Mumsnet has not checked the qualifications of anyone posting here. If you need help urgently or expert advice, please see our domestic violence webguide and/or relationships webguide. Many Mumsnetters experiencing domestic abuse have found this thread helpful: Listen up, everybody

Husband: “make me feel horny, at least once in your life”

102 replies

EE13 · 02/09/2023 11:04

I am completely at a loss here and don’t know what to do anymore. These were my husband’s words to me this morning in bed. Needless to say I got up without a word and left our room. We are married now 3 and a half years with a 3 month old baby. His behavior has totally changed since the birth and I really don’t know what to do anymore. Little bit of background about us: baby was 100% planned, as we are 42 and 46 years old and when I was 39 we started IVF which was grueling,, we had 5 viable embryos, 3 didn’t catch, baby is number 4, so we still have one embryo frozen. Husband was very very supportive throughout the entire process, actually I was about to sort of give up and was saying to him that I can be happy by just being the two of us but actually I had the feeling that he desired the baby more then i did. When I got pregnant he was entirely supportive the whole time, actually from this point I miss being pregnant because since the birth of the baby everything turned upside down. It’s like he is missing our old life but doesn’t really say so just acts so childish and spoiled. Obviously I don’t have time to cook gourmet meals anymore ( I love cooking) and the house is also a mess sometimes… I am currently staying at home with the baby, he is working 4 times a week ( we are very comfortably off), he doesn’t have pressure from work point of view. Baby is super amazing and now he started to even sleep through the night already which makes things much easier. Still my husband seems so unhappy and has been behaving so unreasonably. In the first two months of baby’s life two times he called me ‘stupid woman’ when we had an argument, which hurt like hell but I attributed it to tiredness. I admit the first two months were difficult, but since then things have improved and we are sleeping so much better. So I don’t understand today’s hurtful frase. Our sex life has been good so far, and since the birth of the baby ( c-section ) we had sex already two times.
I really don’t know what to do here anymore, I just feel that his words/ behavior is killing the love that I have for him. What shall I do? If I wouldn’t have the baby at this point I would start searching for a divorce lawyer…. Am I exaggerating? Did any of you have similar experience? Is he going through some kind of depression? What shall I do?

OP posts:
EarthSight · 03/09/2023 23:30

Stupid woman

I'm afraid it sounds like that's what you mainly are to him - A Woman. You had his kids and now he is resenting not having his pre-pregnancy life any more. It doesn't matter than he wanted them more. He associates you with the pregnancy, and he blames you for it.

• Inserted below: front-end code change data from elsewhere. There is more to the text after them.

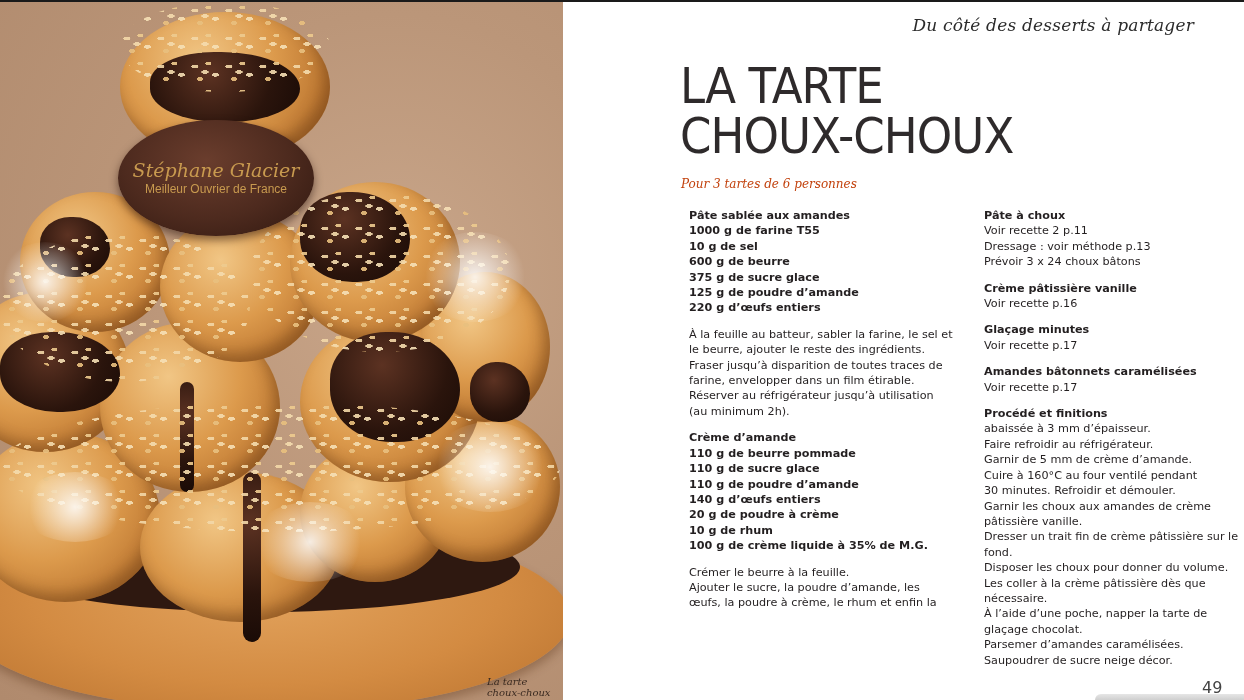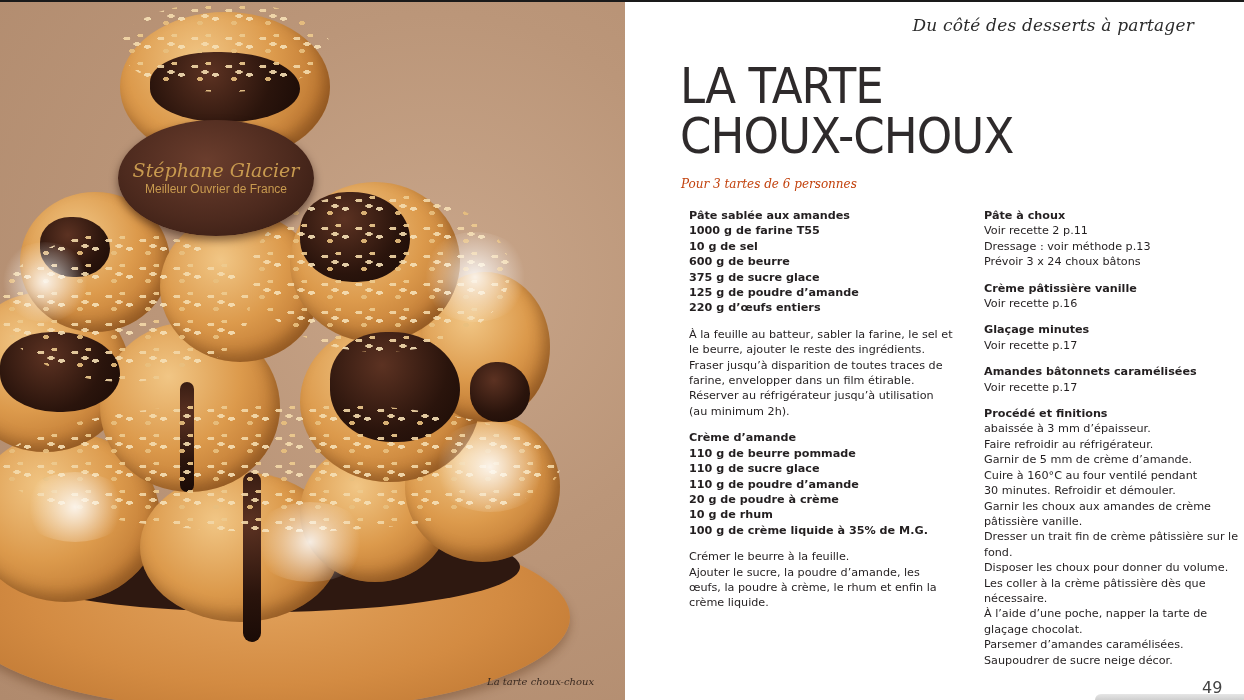--- a/index.html
+++ b/index.html
@@ -3,21 +3,21 @@
 <meta charset="utf-8">
 <style>
   * { box-sizing: border-box; margin: 0; padding: 0; }
   html, body { width: 1244px; height: 700px; overflow: hidden; background: #ffffff; }
   body { position: relative; font-family: "Liberation Sans", sans-serif; color: #231f20; }
 
   .top-rule { position: absolute; left: 0; top: 0; width: 1244px; height: 2px; background: #1a1a1a; }
 
   
   .photo {
-    position: absolute; left: 0; top: 2px; width: 625px; height: 698px; overflow: hidden;
+    position: absolute; left: 0; top: 2px; width: 563px; height: 698px; overflow: hidden;
     background: radial-gradient(ellipse at 70% 40%, #c9a68a 0%, #bb9679 45%, #b08a6d 100%);
   }
   .photo .shape { position: absolute; }
   .tart-base {
     left: -40px; top: 520px; width: 610px; height: 190px; border-radius: 50%;
     background: radial-gradient(ellipse at 50% 35%, #e3a45e 0%, #d38b42 55%, #b8712e 100%);
     box-shadow: 0 6px 10px rgba(90,50,20,.35);
   }
   .tart-choc {
     left: 0; top: 520px; width: 520px; height: 90px; border-radius: 50%;
@@ -168,29 +168,29 @@
     <div class="line">Fraser jusqu’à disparition de toutes traces de</div>
     <div class="line">farine, envelopper dans un film étirable.</div>
     <div class="line">Réserver au réfrigérateur jusqu’à utilisation</div>
     <div class="line">(au minimum 2h).</div>
   </div>
   <div class="block">
     <div class="b line">Crème d’amande</div>
     <div class="b line">110 g de beurre pommade</div>
     <div class="b line">110 g de sucre glace</div>
     <div class="b line">110 g de poudre d’amande</div>
+    <div class="b line">140 g d’œufs entiers</div>
     <div class="b line">20 g de poudre à crème</div>
     <div class="b line">10 g de rhum</div>
     <div class="b line">100 g de crème liquide à 35% de M.G.</div>
   </div>
   <div class="block">
     <div class="line">Crémer le beurre à la feuille.</div>
     <div class="line">Ajouter le sucre, la poudre d’amande, les</div>
     <div class="line">œufs, la poudre à crème, le rhum et enfin la</div>
-    <div class="line">crème liquide.</div>
   </div>
 </div>
 
 <div class="col col-right">
   <div class="block">
     <div class="b line">Pâte à choux</div>
     <div class="line">Voir recette 2 p.11</div>
     <div class="line">Dressage : voir méthode p.13</div>
     <div class="line">Prévoir 3 x 24 choux bâtons</div>
   </div>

In his view, you are acting like what he regards most women as, which is stupid.

Watch out - next you will be stupid crazy woman, and then he will really be revealing himself. The stupid women comment was misogynistic enough, but if he start insinuating or telling you that you are losing your mind, even if he says sorry afterwards, then consider yourself in abuse territory.

RandomForest · 04/09/2023 01:18

A poor example of a man.

You would think by 46 he would have grown up a bit, regardless of it being his first child.

He's a wanker, or at least needs to be from this point onwards.